Portfolio
Machine learning projects spanning NLP, classification, and neural networks - built with Python, Keras, and NLTK. More advanced models are in development.
NLP - OpenAI - NLTK - Twitter Data
Compared GPT-3.5-turbo and NLTK on 500k tweets from the first 65 days of the Russia-Ukraine war (1.6GB dataset). Correlation analysis found no significant relationship between tweet sentiment and engagement metrics. A daily heatmap showed that while only 51% of results overlap between tools, both capture the same trend - a sharp rise in negative sentiment beginning February 24, 2022.
Classification - KNN - SVM - Random Forest
Tested KNN, Logistic Regression, SVM, Decision Trees, and Random Forest on a spam dataset split 75/25 for training and testing. Used stratified k-fold cross-validation to handle class imbalance and prevent overfitting. Decision Trees emerged as the best performer based on cross-validation score, with feature engineering opportunities identified to further improve accuracy.

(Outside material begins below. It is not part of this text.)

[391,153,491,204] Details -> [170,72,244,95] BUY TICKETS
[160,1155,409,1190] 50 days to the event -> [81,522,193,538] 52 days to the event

Deep Learning - Keras - Flower Classification
Built and compared two neural network architectures for flower type classification using Keras. Model 1 - with 2 hidden layers and more neurons - outperformed Model 2 on both train and test accuracy, showing better generalization with no signs of overfitting. Model 2 exhibited a wider gap between train and test scores, indicating it struggled to generalize to unseen data.